Pendant la pandémie, comme beaucoup d’autres femmes, elle a décidé d’embrasser ses cheveux gris, ce qui a suscité des articles d’opinion qui ont largement célébré son geste, mais ont également reconnu qu’elle luttait contre un double standard.

«Quand Lisa a fait le choix de conserver ses beaux cheveux blancs et gris, j’ai pensé (que cela allait la) marquer», a déclaré Angela Misri, professeure adjointe à l’Université métropolitaine de Toronto, ancienne journaliste de CBC et au Walrus.

«Cela marque souvent les femmes d’un certain âge et d’un certain look. Et je m’inquiétais pour elle dans ce cas. Mais j’ai aussi été encouragée de voir une femme exprimer son âge réel à l’écran et occuper toujours l’un des postes les plus élevés», a mentionné Mme Misri. 

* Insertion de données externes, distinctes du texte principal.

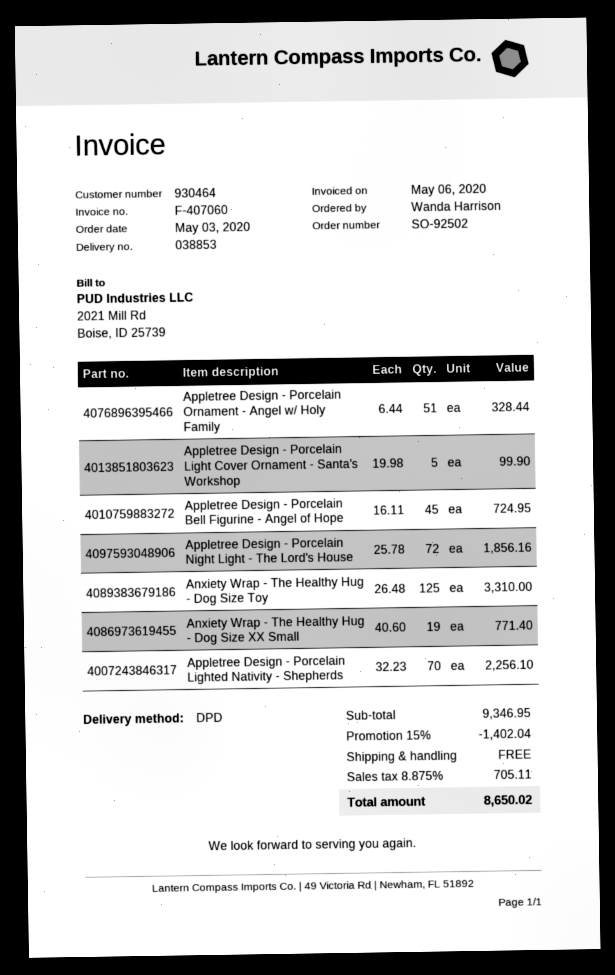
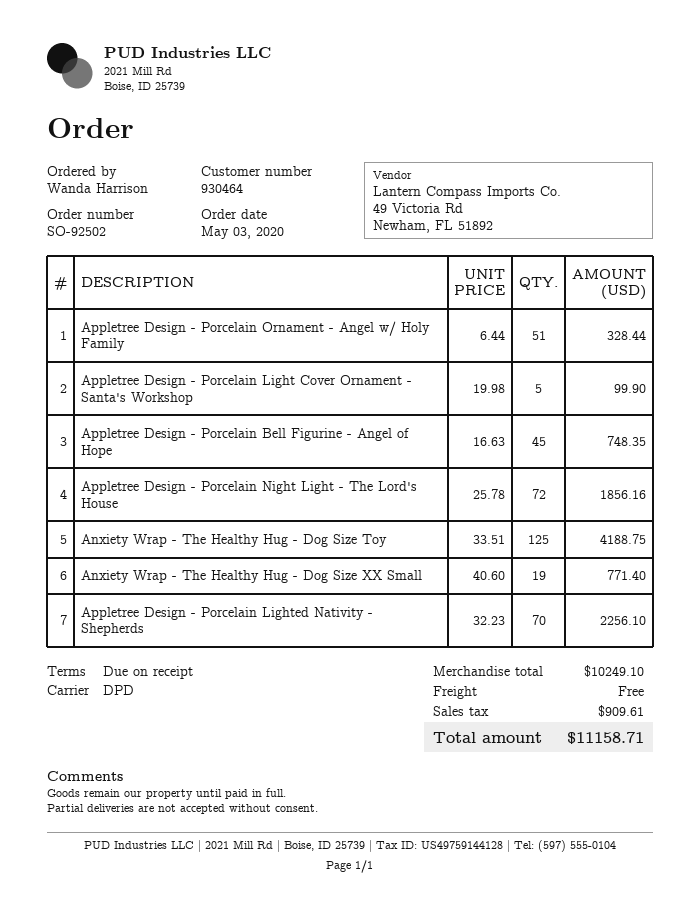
Appletree Design - Porcelain Bell Figurine - Angel of Hope: 45 x 16.11 = 724.95 -> 45 x 16.63 = 748.35
Anxiety Wrap - The Healthy Hug - Dog Size Toy: 125 x 26.48 = 3310.00 -> 125 x 33.51 = 4188.75
subtotal: 9346.95 -> 10249.10
discount: 15% = 1402.04 -> none
tax: 705.11 -> 909.61
total: 8650.02 -> 11158.71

«Je pense que nous avons besoin de plus de personnes comme elle à l’antenne», a-t-elle ajouté. 

Les enjeux sont importants pour le bulletin d’information de nuit de CTV, qui bat constamment ses concurrents dans les cotes d’écoute, mais qui a également du mal à devenir la source définitive sur les nouvelles plateformes médiatiques. L’industrie canadienne de la télévision traditionnelle est au milieu d’une expérimentation généralisée et de changements importants qui ont accru l’importance de développer des auditoires sur les plateformes numériques, y compris YouTube et TikTok.

En juin, le radiodiffuseur public CBC a annoncé son intention de bouleverser son journal télévisé The National en plaçant la journaliste Adrienne Arsenault au poste de présentatrice principale avant de lancer une chaîne de diffusion en direct gratuite 24 heures sur 24 cet automne.

CTV, propriété d’un géant des télécommunications qui a lutté pendant des années contre un abandon inévitable de la télévision traditionnelle, pourrait ressentir des pressions similaires pour attirer les auditoires numériques avec une couverture médiatique.

En 2020, un partenariat commercial avec Quibi pour produire de petits segments d’actualités a échoué lorsque la société américaine de streaming, qui vaut un milliard de dollars, a fermé ses portes.

Jeffrey Dvorkin estime que les dirigeants auraient pu chercher un nouveau visage pour diriger le réseau dans un paysage médiatique de plus en plus numérique.

«La démographie du journalisme a tellement changé en peu de temps et la quête d’un nouveau public plus diversifié et plus jeune est constante», a mentionné l’ancien directeur du programme de journalisme de l’Université de Toronto.

Il s’attend à voir une baisse de l’audience après le départ de Mme LaFlamme, mais cela devrait rebondir à mesure que M. Sachedina s’installe dans son nouveau rôle. Il souligne que bien que le changement soit difficile, il est possible et le public s’habituera à celui-ci.